Prompt:
Please work out how many lines below contain the word "none", and reply with only that number.

[Extracted material Boundary: Start]

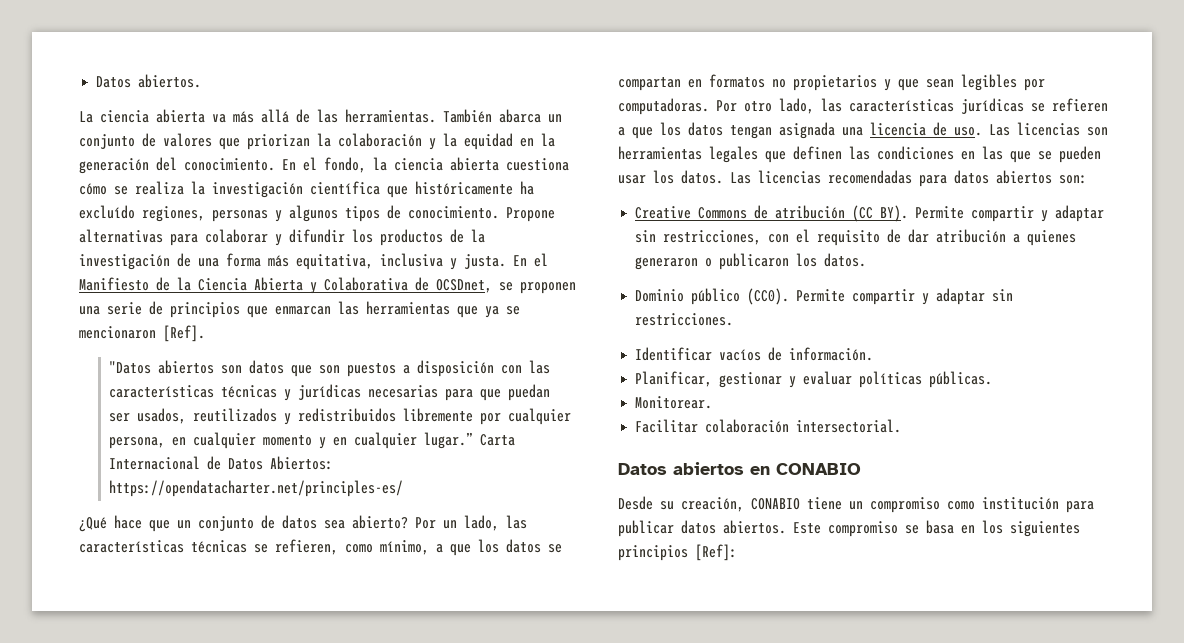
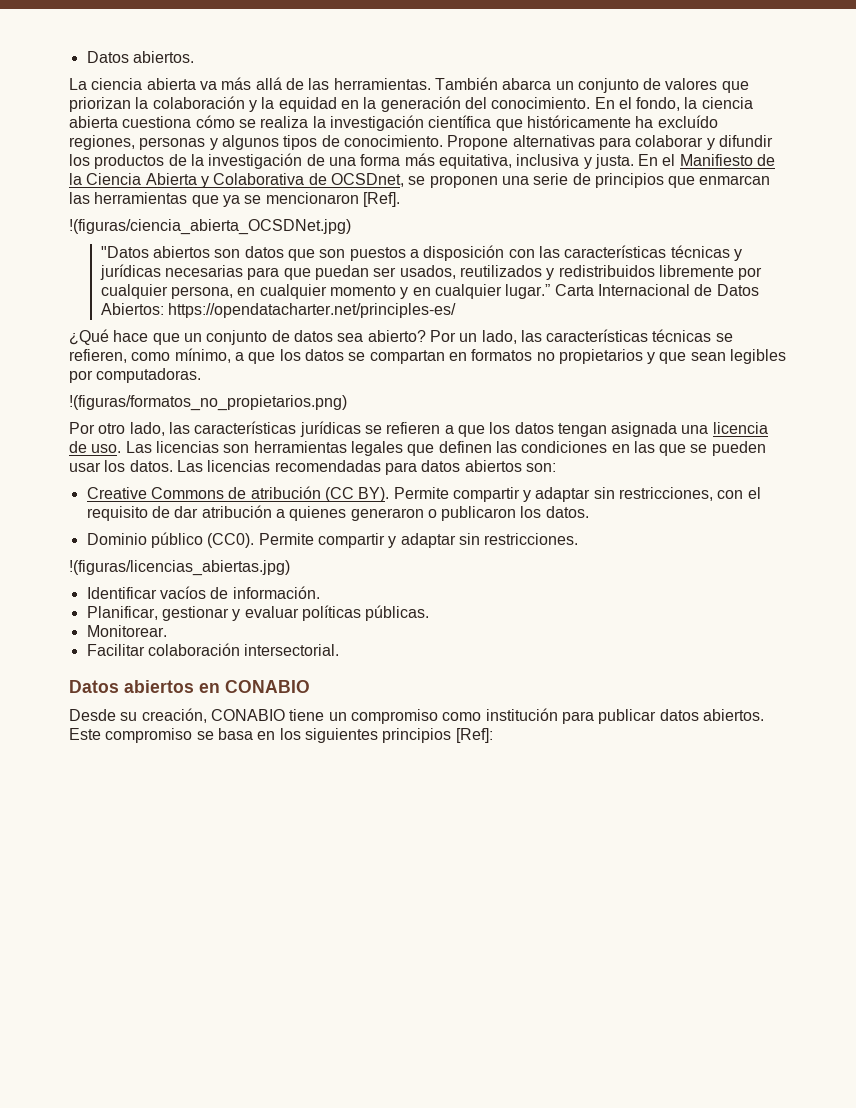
(205, 333) none -> [69,219,351,235] // !(figuras/ciencia_abierta_OCSDNet.jpg)
(709, 106) none -> [69,395,347,411] // !(figuras/formatos_no_propietarios.png) //
(734, 319) none -> [69,560,290,576] // !(figuras/licencias_abiertas.jpg)

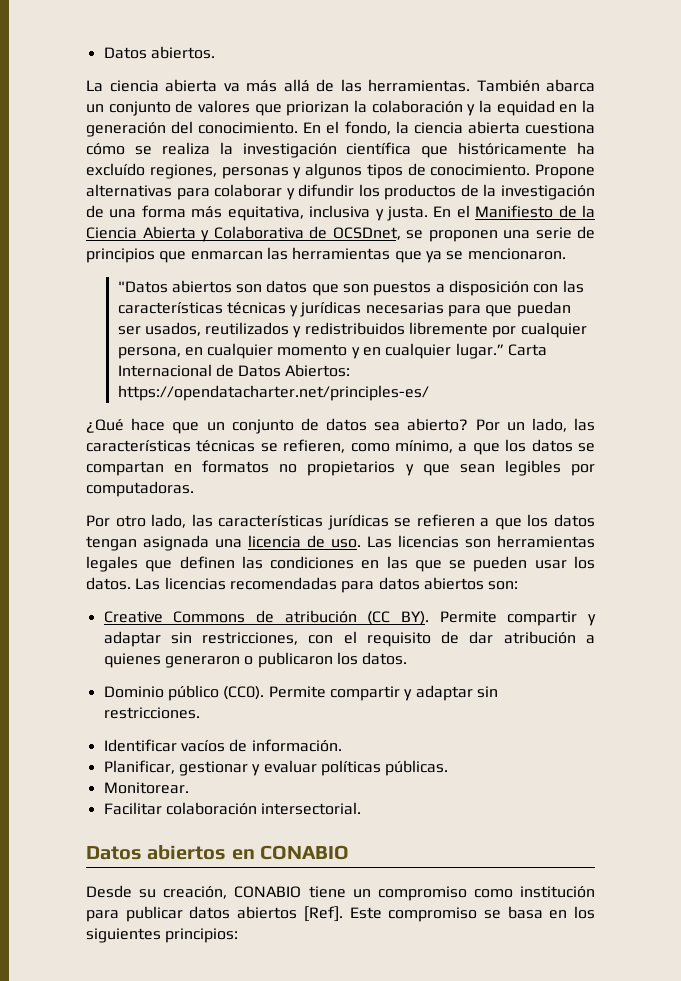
[265,192,400,207] [69,219,351,235] mencionaron [Ref]. // !(figuras/ciencia_abierta_OCSDNet.jpg) -> [467,248,566,260] mencionaron.
[69,395,347,411] // !(figuras/formatos_no_propietarios.png) -> (194, 489) none
[69,560,290,576] // !(figuras/licencias_abiertas.jpg) -> (200, 713) none
[702,709,764,721] abiertos. -> [237,906,343,922] abiertos [Ref].
[382,728,493,743] principios [Ref]: -> [165,928,239,943] principios:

[Extracted material Boundary: End]

Output for this task:
5